WORK REQUIRED.
From the first line of the data below through the line holding "<span>关闭</span>", output each line exactly and leave the pictures out.

GIVEN DATA.
- - -

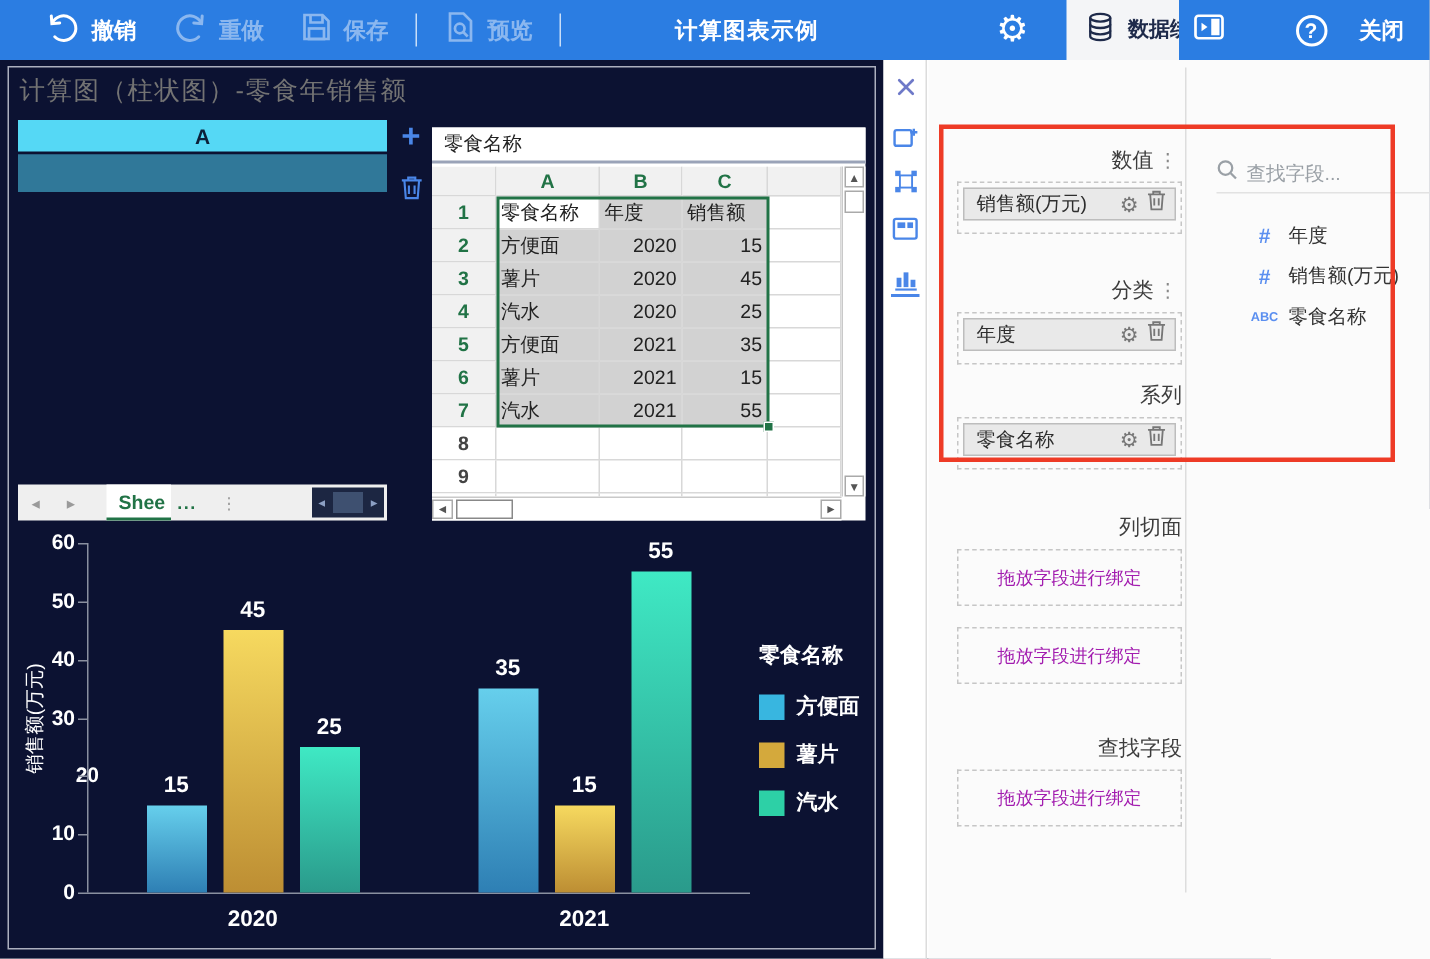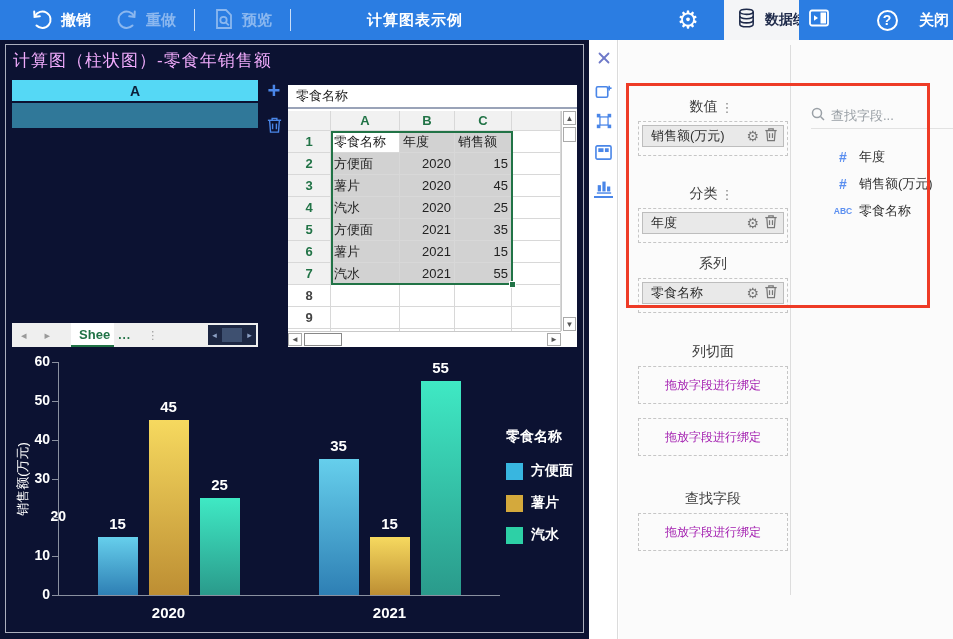--- a/index.html
+++ b/index.html
@@ -154,6 +154,14 @@
           <polyline points="19.8,4.6 19.4,9.8 14.2,9.3" fill="none"></polyline>
         </svg></span>
     <span>重做</span>
+  </div>
+  <div class="tb-btn dim">
+    <span><svg width="22" height="22" viewBox="0 0 22 22" fill="none" stroke="#fff" stroke-width="1.8">
+          <path d="M3 3h12l4 4v12H3z"></path>
+          <path d="M7 3v5h8V3"></path>
+          <rect x="6" y="12" width="10" height="7"></rect>
+        </svg></span>
+    <span>保存</span>
   </div>
   <div class="tb-sep"></div>
   <div class="tb-btn dim">

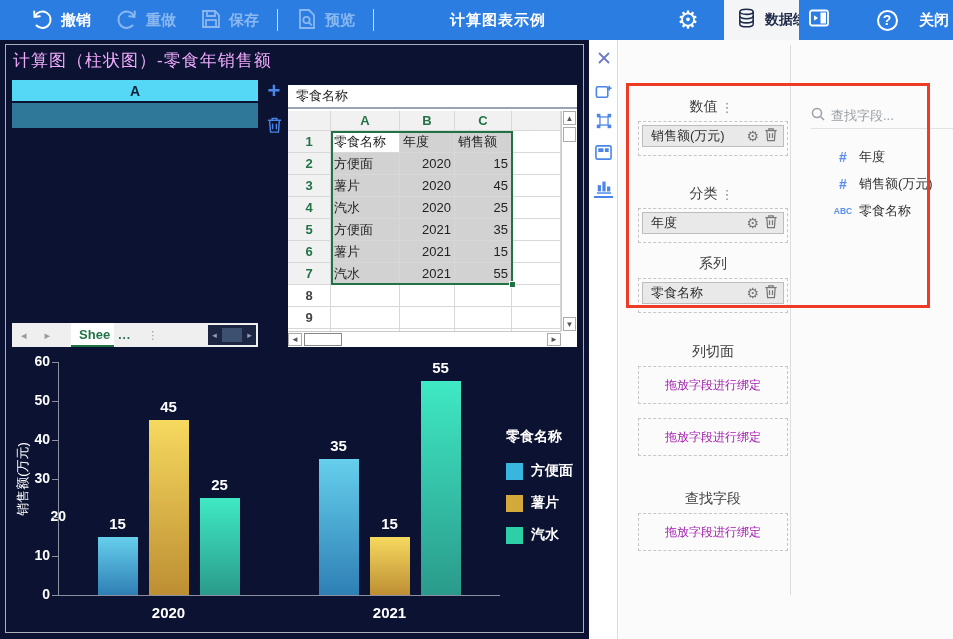--- a/index.html
+++ b/index.html
@@ -198,7 +198,7 @@
     <div class="tb-icon" style="margin-left:28px">
       <span class="help-circle">?</span>
     </div>
-    <div class="tb-btn" style="padding-right:4px">
+    <div class="tb-btn" style="padding-right:17px">
       <span>关闭</span>
     </div>
   </div>

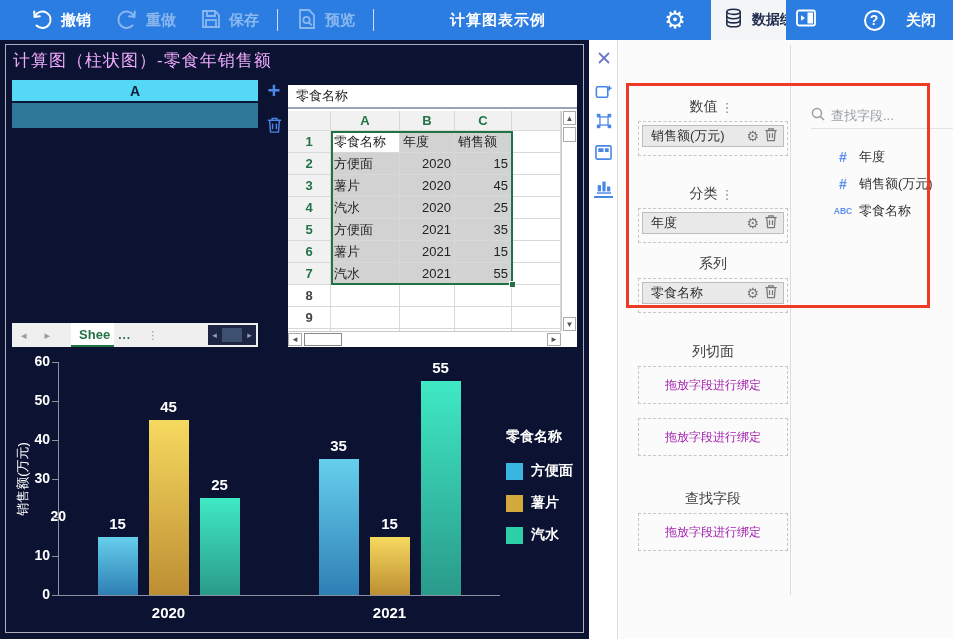--- a/index.html
+++ b/index.html
@@ -27,7 +27,7 @@
   .canvas { position:absolute; left:0; top:40px; width:589px; height:599px; background:#0c1232; }
   .widget-outline { position:absolute; left:5px; top:4px; right:5px; bottom:6px;
     border:1px solid rgba(225,228,238,.75); pointer-events:none; }
-  .widget-title { position:absolute; left:13px; top:9px; color:#f0abfc; font-size:17px;
+  .widget-title { position:absolute; left:13px; top:9px; color:#737373; font-size:17px;
     font-weight:500; letter-spacing:1px; }
 
   .mini-table { position:absolute; left:12px; top:40px; width:246px; }

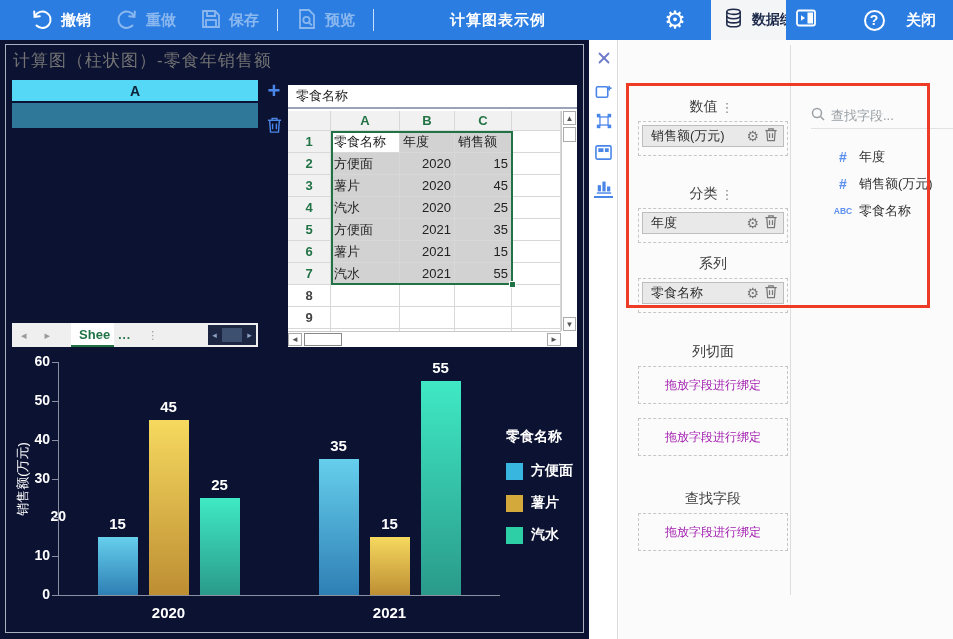--- a/index.html
+++ b/index.html
@@ -113,7 +113,7 @@
   .red-rect { position:absolute; left:7px; top:43px; width:304px; height:225px;
     border:3px solid #ee3b26; pointer-events:none; z-index:30; }
   .section { position:absolute; left:19px; width:150px; }
-  .sec-head { display:flex; align-items:center; justify-content:center; height:18px; margin-bottom:5px; }
+  .sec-head { display:flex; align-items:center; justify-content:flex-end; height:18px; margin-bottom:5px; }
   .sec-label { font-size:14px; color:#3c3c3c; }
   .menu-dots { color:#888; font-size:13px; letter-spacing:0; cursor:pointer; padding:0 3px; }
   .dropzone { border:1px dashed #c6c6c6; }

- - -

EXERCISE ANSWER.
--- a/index.html
+++ b/index.html
@@ -154,6 +154,14 @@
           <polyline points="19.8,4.6 19.4,9.8 14.2,9.3" fill="none"></polyline>
         </svg></span>
     <span>重做</span>
+  </div>
+  <div class="tb-btn dim">
+    <span><svg width="22" height="22" viewBox="0 0 22 22" fill="none" stroke="#fff" stroke-width="1.8">
+          <path d="M3 3h12l4 4v12H3z"></path>
+          <path d="M7 3v5h8V3"></path>
+          <rect x="6" y="12" width="10" height="7"></rect>
+        </svg></span>
+    <span>保存</span>
   </div>
   <div class="tb-sep"></div>
   <div class="tb-btn dim">

--- a/index.html
+++ b/index.html
@@ -198,7 +198,7 @@
     <div class="tb-icon" style="margin-left:28px">
       <span class="help-circle">?</span>
     </div>
-    <div class="tb-btn" style="padding-right:4px">
+    <div class="tb-btn" style="padding-right:17px">
       <span>关闭</span>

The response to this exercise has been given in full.